Thursday, January 2, 2014

No Rain, No Rainbow







Have you ever seen a rainbow? Of course you saw it a moment after the rain falls. What exactly a rainbow? Rainbow is sunlight spread out into its spectrum of colors and diverted to the eye of the observer by water droplets. The same case as a prism does to sunlight.


Let’s see what a prism does to sunlight.




Sunlight is made up of the whole range of colors that the eye can detect. The range of sunlight colors, when combined looks white to the eye.

A prism is a triangular piece of glass, which allows light to spread out into a band of colors. These colors are red, orange, yellow, green, blue, indigo and violet. When the sunlight passes through the prism, it will break into its composition colors as you can see in the picture above.


What Makes a Rainbow? Or, A Double Rainbow?

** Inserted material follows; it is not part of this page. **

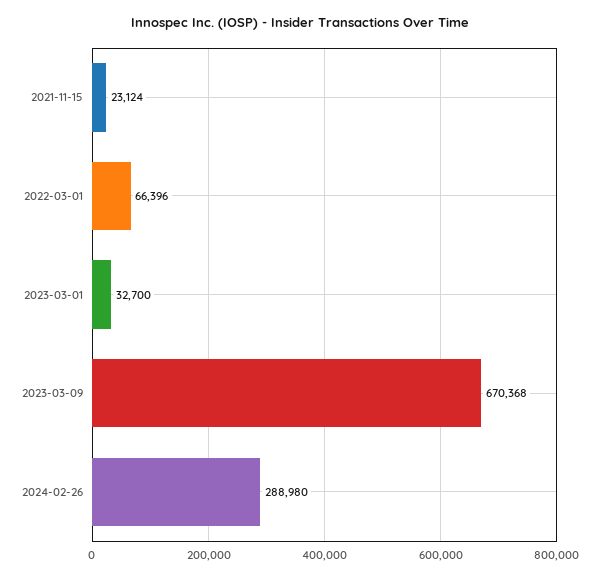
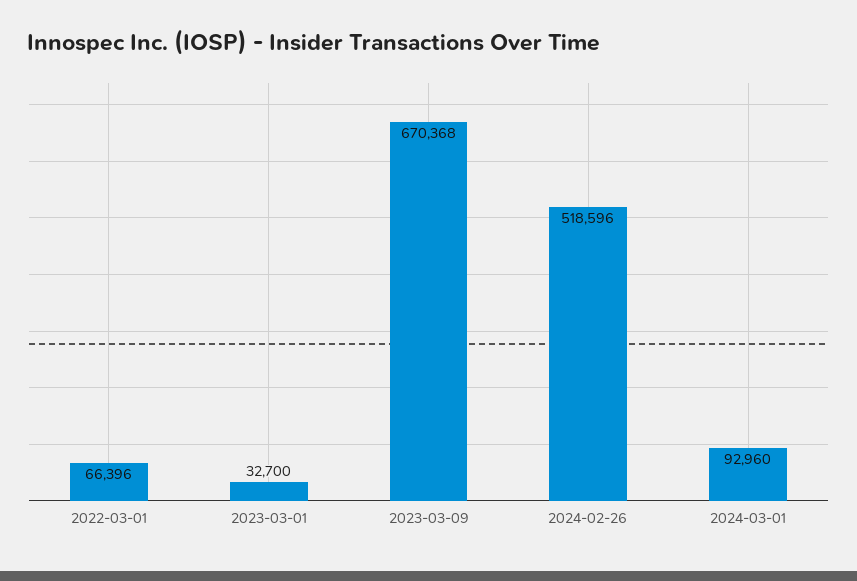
2021-11-15: 23124 -> none
2024-02-26: 288980 -> 518596
2024-03-01: none -> 92960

When it rains, there are many droplets of rain water in the air. These water droplets acts as prism to refract white sunlight into its colors.

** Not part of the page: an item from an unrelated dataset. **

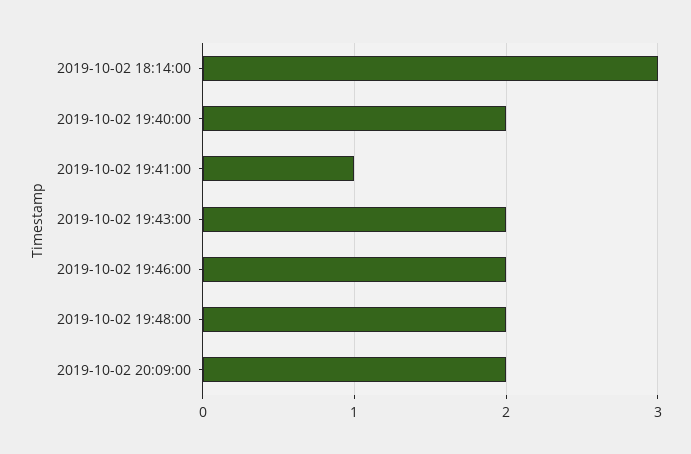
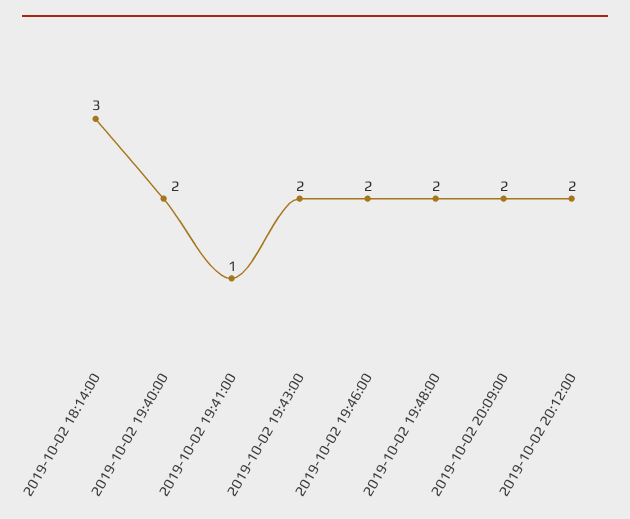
2019-10-02 20:12:00: none -> 2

Sometimes we see two rainbows at once, what causes this? We have followed the path of a ray of sunlight as it enters and is reflected inside the raindrop. But not all of the energy of the ray escapes the raindrop after it is reflected once. A part of the ray is reflected again and travels along inside the drop to emerge from the drop. The rainbow we normally see is called the primary rainbow, and another one is secondary rainbow.